■ **Task objective**:
An exact copy of all the data below is needed, without its pictures.

■ **Before-and-after change records**:

------------

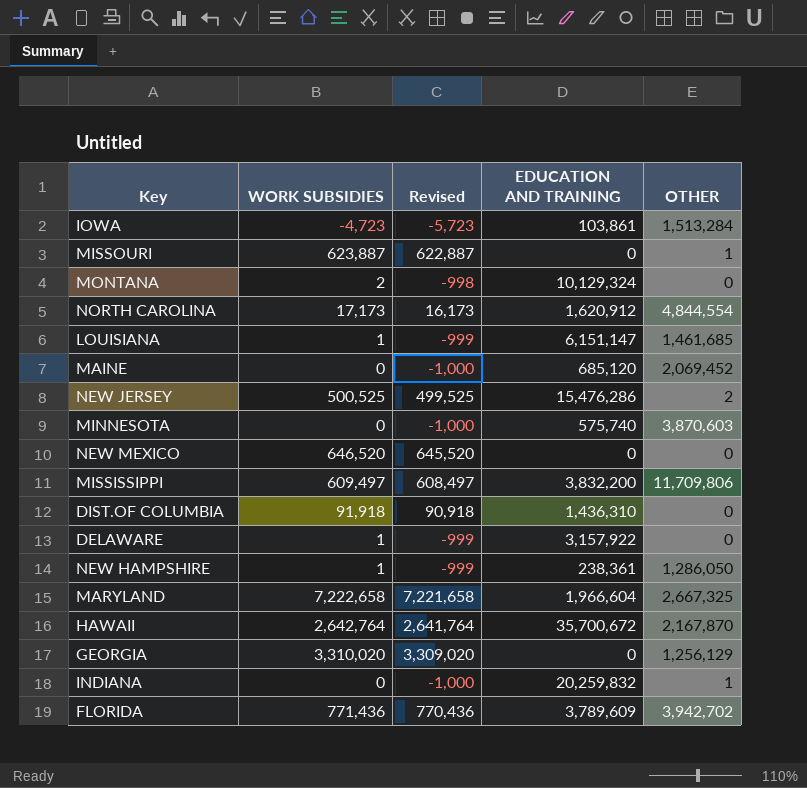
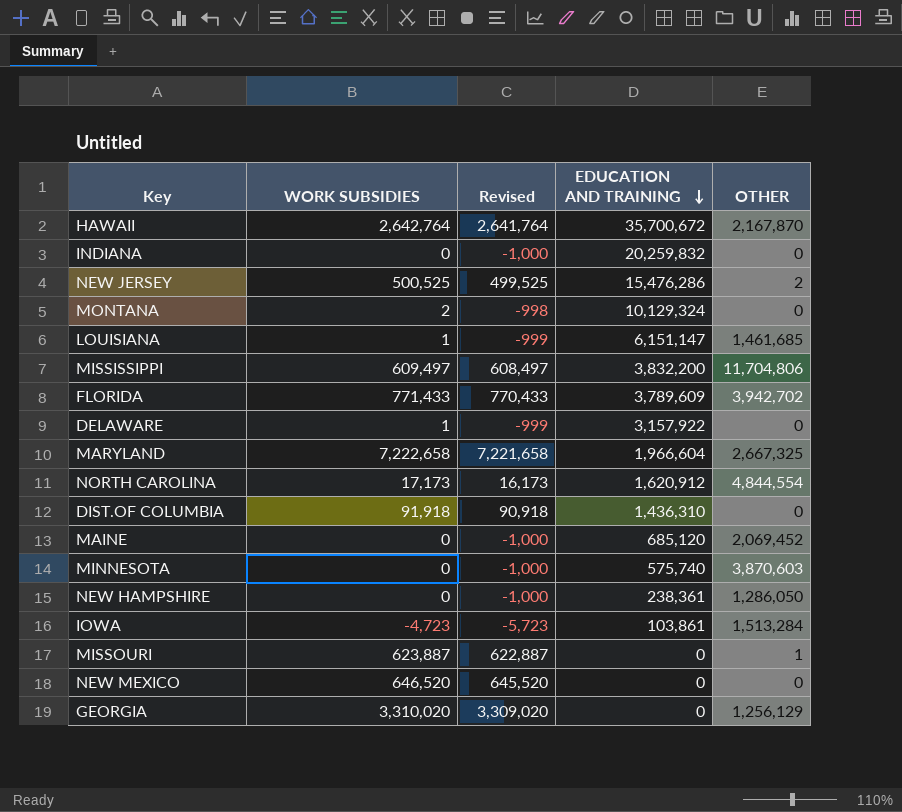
row order: none -> EDUCATION AND TRAINING descending
INDIANA | OTHER: 1 -> 0
MISSISSIPPI | OTHER: 11,709,806 -> 11,704,806
FLORIDA | WORK SUBSIDIES: 771,436 -> 771,433
FLORIDA | Revised: 770,436 -> 770,433
NEW HAMPSHIRE | WORK SUBSIDIES: 1 -> 0
NEW HAMPSHIRE | Revised: -999 -> -1,000

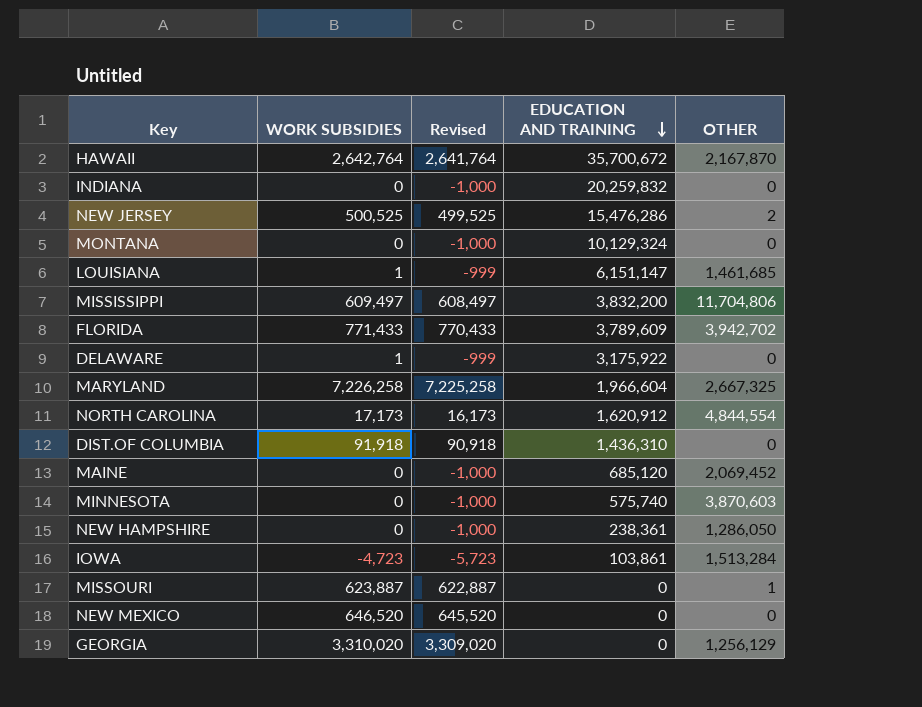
MONTANA | WORK SUBSIDIES: 2 -> 0
MONTANA | Revised: -998 -> -1,000
DELAWARE | EDUCATION AND TRAINING: 3,157,922 -> 3,175,922
MARYLAND | WORK SUBSIDIES: 7,222,658 -> 7,226,258
MARYLAND | Revised: 7,221,658 -> 7,225,258

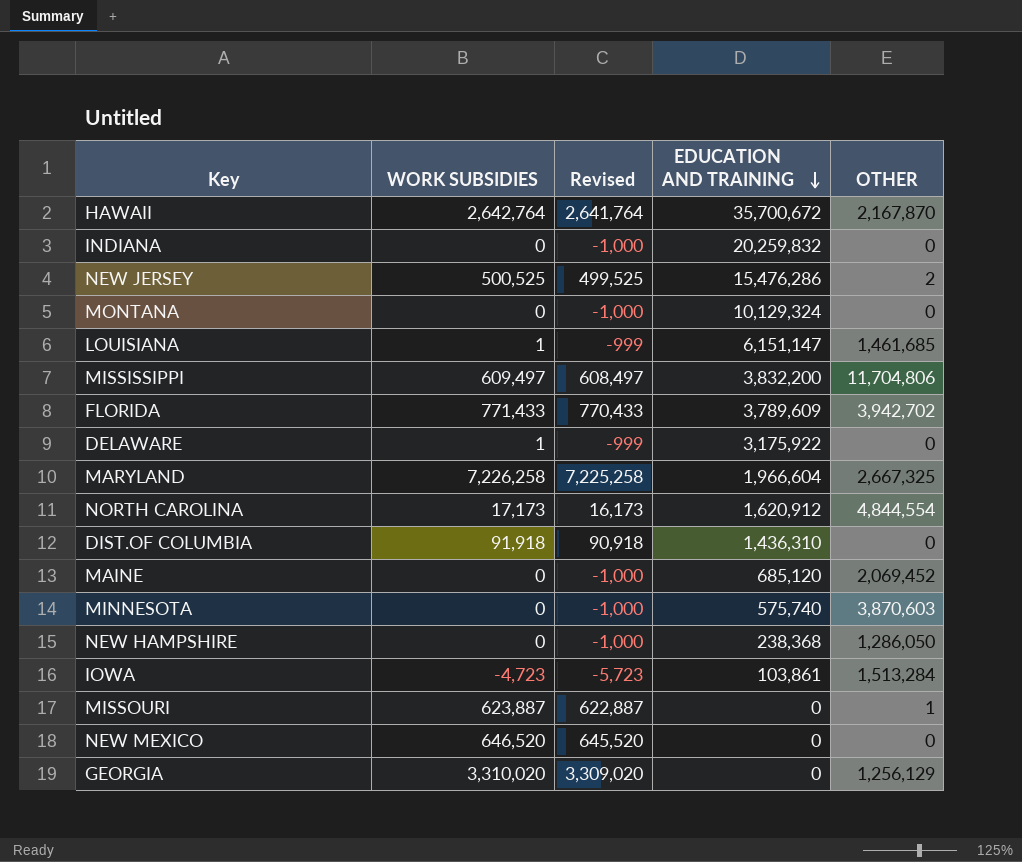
NEW HAMPSHIRE | EDUCATION AND TRAINING: 238,361 -> 238,368

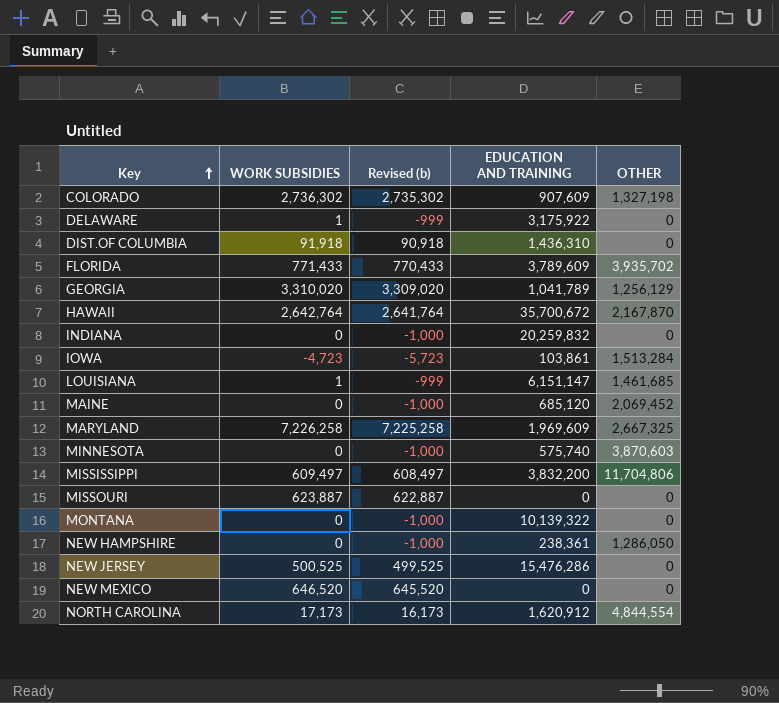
row order: EDUCATION AND TRAINING descending -> Key ascending
column name: Revised -> Revised (b)
row COLORADO: none -> 2,736,302 | 2,735,302 | 907,609 | 1,327,198
FLORIDA | OTHER: 3,942,702 -> 3,935,702
GEORGIA | EDUCATION AND TRAINING: 0 -> 1,041,789
MARYLAND | EDUCATION AND TRAINING: 1,966,604 -> 1,969,609
MISSOURI | OTHER: 1 -> 0
MONTANA | EDUCATION AND TRAINING: 10,129,324 -> 10,139,322
NEW HAMPSHIRE | EDUCATION AND TRAINING: 238,368 -> 238,361
NEW JERSEY | OTHER: 2 -> 0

------------

■ **Solution for this task**:
row order: none -> EDUCATION AND TRAINING descending
INDIANA | OTHER: 1 -> 0
MISSISSIPPI | OTHER: 11,709,806 -> 11,704,806
FLORIDA | WORK SUBSIDIES: 771,436 -> 771,433
FLORIDA | Revised: 770,436 -> 770,433
NEW HAMPSHIRE | WORK SUBSIDIES: 1 -> 0
NEW HAMPSHIRE | Revised: -999 -> -1,000

MONTANA | WORK SUBSIDIES: 2 -> 0
MONTANA | Revised: -998 -> -1,000
DELAWARE | EDUCATION AND TRAINING: 3,157,922 -> 3,175,922
MARYLAND | WORK SUBSIDIES: 7,222,658 -> 7,226,258
MARYLAND | Revised: 7,221,658 -> 7,225,258

NEW HAMPSHIRE | EDUCATION AND TRAINING: 238,361 -> 238,368

row order: EDUCATION AND TRAINING descending -> Key ascending
column name: Revised -> Revised (b)
row COLORADO: none -> 2,736,302 | 2,735,302 | 907,609 | 1,327,198
FLORIDA | OTHER: 3,942,702 -> 3,935,702
GEORGIA | EDUCATION AND TRAINING: 0 -> 1,041,789
MARYLAND | EDUCATION AND TRAINING: 1,966,604 -> 1,969,609
MISSOURI | OTHER: 1 -> 0
MONTANA | EDUCATION AND TRAINING: 10,129,324 -> 10,139,322
NEW HAMPSHIRE | EDUCATION AND TRAINING: 238,368 -> 238,361
NEW JERSEY | OTHER: 2 -> 0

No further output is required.